The command ‘isi devices drive view’ confirms the details and smartfail status of this drive:

h500-1# isi devices drive view B2

                  Lnn: 1

             Location: Bay  A2

                 Lnum: 6

               Device: /dev/da10

               Baynum: 5

               Handle: 348

               Serial: ZA11DEMC

                Model: ST2000NM0045-1RL112

                 Tech: SATA

                Media: HDD

               Blocks: 1953506646

 Logical Block Length: 4096

Physical Block Length: 4096

                  WWN: 5000C5009129D2FF

                State: SMARTFAIL

              Purpose: STORAGE

  Purpose Description: A drive used for normal data storage operation

              Present: Yes

    Percent Formatted: 100

Similarly, the following log message indicates that ARR is enabled and the drive da10 is being automatically added:

isi_drive_d.log:2020-07-20T17:16:57-04:00 <3.6> h500-1 isi_drive_d[4638]: /b/mnt/src/isilon/bin/isi_drive_d/drive_state.c:drive_event_start_add:248: Proceeding to add drive da10: bay=A2, in_purpose=STORAGE, dd_phase=1, conf.arr.enabled=1

There are two general situations where a failed drive is encountered:

  1. A drive fails due to hardware failure
  2. A previously failed drive is re-inserted into the bay as a replacement drive.

For both of these situations, an alert message is generated.

For self-encrypting drives (SEDs), extra steps are required to check replacement drives, but the general procedure applies to regular storage drives as well. For every drive that has ever been successfully formatted and assigned a LNUM, store its serial number (SN) and worldwide name (WWN) along with its LNUM and bay number in an XML file (i.e. ‘isi drive history.xml’).

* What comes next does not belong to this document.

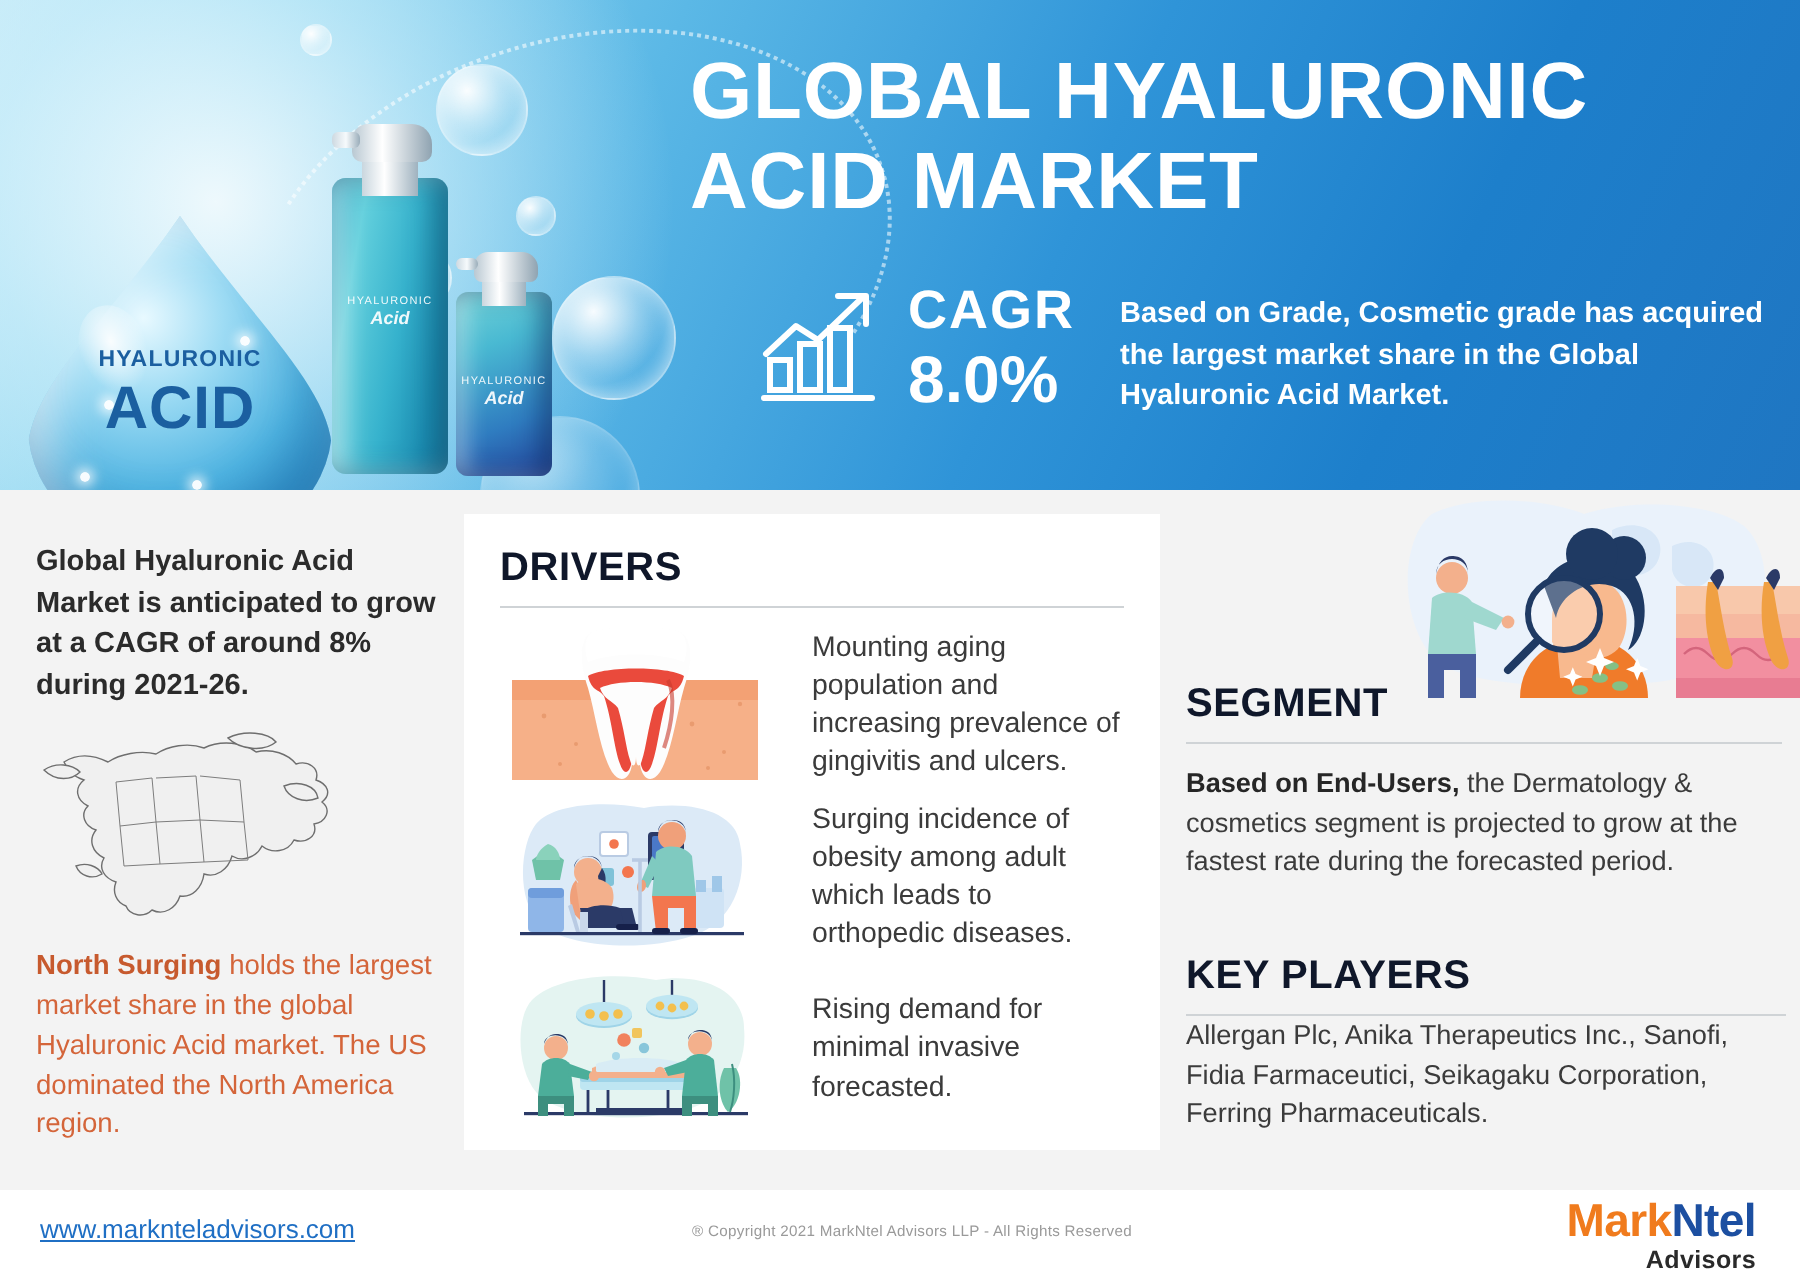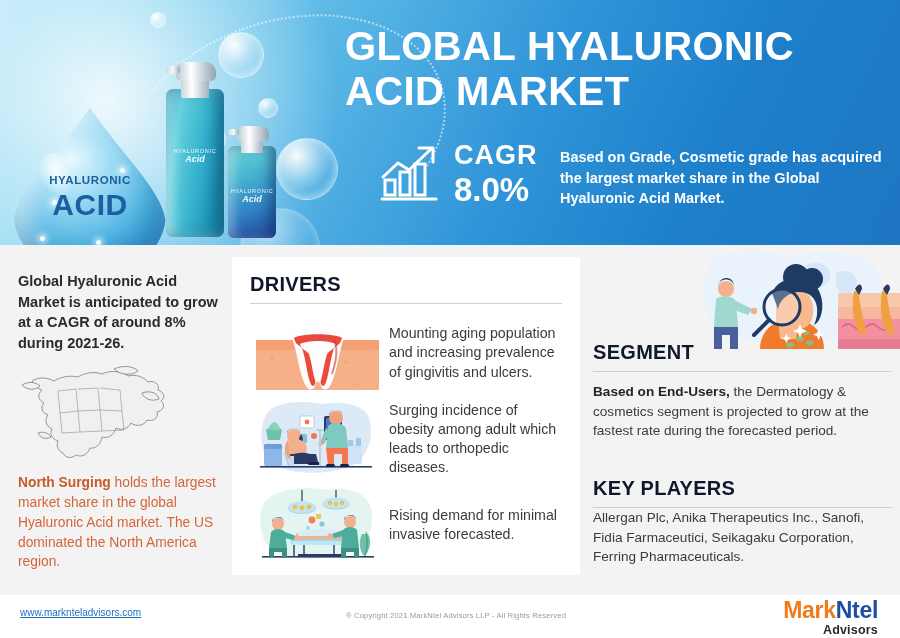"Mounting aging population and increasing" .driver-item { gap: 4px -> 21px }
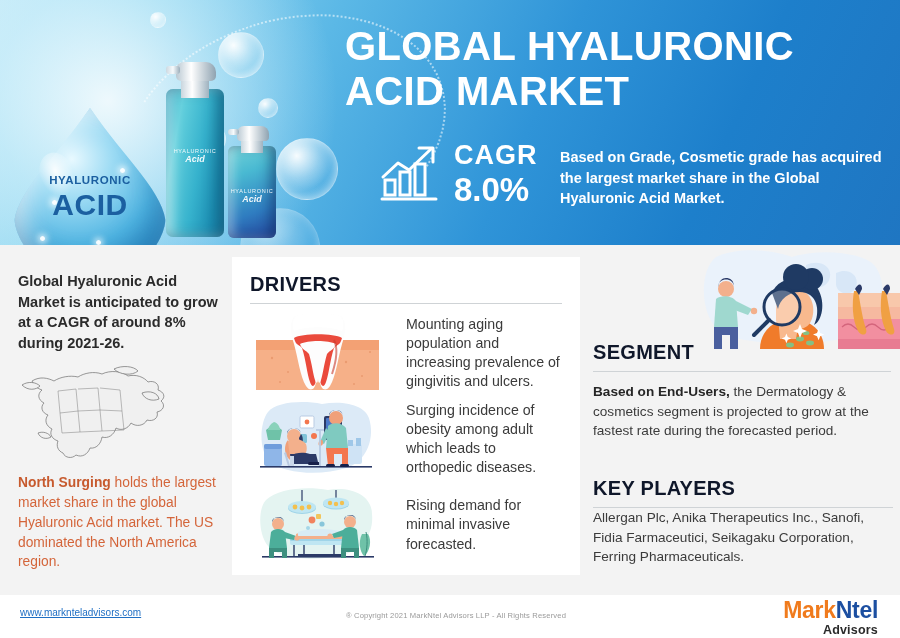"www.marknteladvisors.com" .footer-url { font-size: 10px -> 13px }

Each entry is time-stamped to allow chronological search, in case there are multiple entries with the same SN and WWN, but different LNUM or bay number. The primary key to these entries is LNUM, with the maximum number of entries being 250 (the current OneFS logical drive number limit.

When a replacement drive is being presented for formatting, drive_d checks the drive’s SN and WWN against the history and look for the most recent entry. If a match is found, drive_d should do a reverse look up on drives.xml based on the entry’s LNUM to check the last known drive state. If the last known drive state is ok, the replacement drive can be automatically formatted and joined to the filesystem. Otherwise, the user will be alerted to take manual, corrective action.

A previously used drive is one that has an unknown drive GUID in the superblock of the drive’s data partition. In particular, an unknown drive GUID is one that does not match either the preformat GUID or one of the drive GUIDs listed in /etc/ifs/drives.xml. The drives.xml file contains a record of all the drives that are local to the node and can be used to ascertain whether a replacement drive has been previously used by the node.

A used drive can come from one of two origins:

  1. From a different node within the same cluster or
  2. From a different cluster.

To distinguish between these two origins, the cluster GUID from the drive’s superblock is compared against the cluster GUID from /etc/ifs/array.xml order to distinguish between the two cases above. If a match is found, a used drive from the same cluster will be identified by a WRONG_NODE user state. Otherwise, a used drive from a foreign cluster will be tagged with the USED user state. If for some reason, array.xml is not available, the user state of the used drive of an unknown origin will default to USED.

The amber disk failure LEDs on a node’s drive bays (and on each of a Gen6 node’s five drive sleds) indicate when, and in which bay, it is safe to replace the failed drive. The behavior of the failure LEDs for the drive replacement is as such:

  1. drive_d enables the failure LED when restripe completes.
  2. drive_d clears the failure LED upon insertion of a replacement drive into the bay.
  3. If ARR is enabled:
    1. The failure LED is lit if drive_d detects an unusable drive during the drive discovery phase but before auto format starts. Unusable drives include WRONG_NODE drives, used drives, previously failed drives, and drives of the wrong type.
    2. The failure LED is also lit if drive_d encounters any format error.
    3. The failure LED stays off if nothing goes wrong.
  4. If ARR is disabled: the failure LED will remain off until the user chooses to manually format the drive.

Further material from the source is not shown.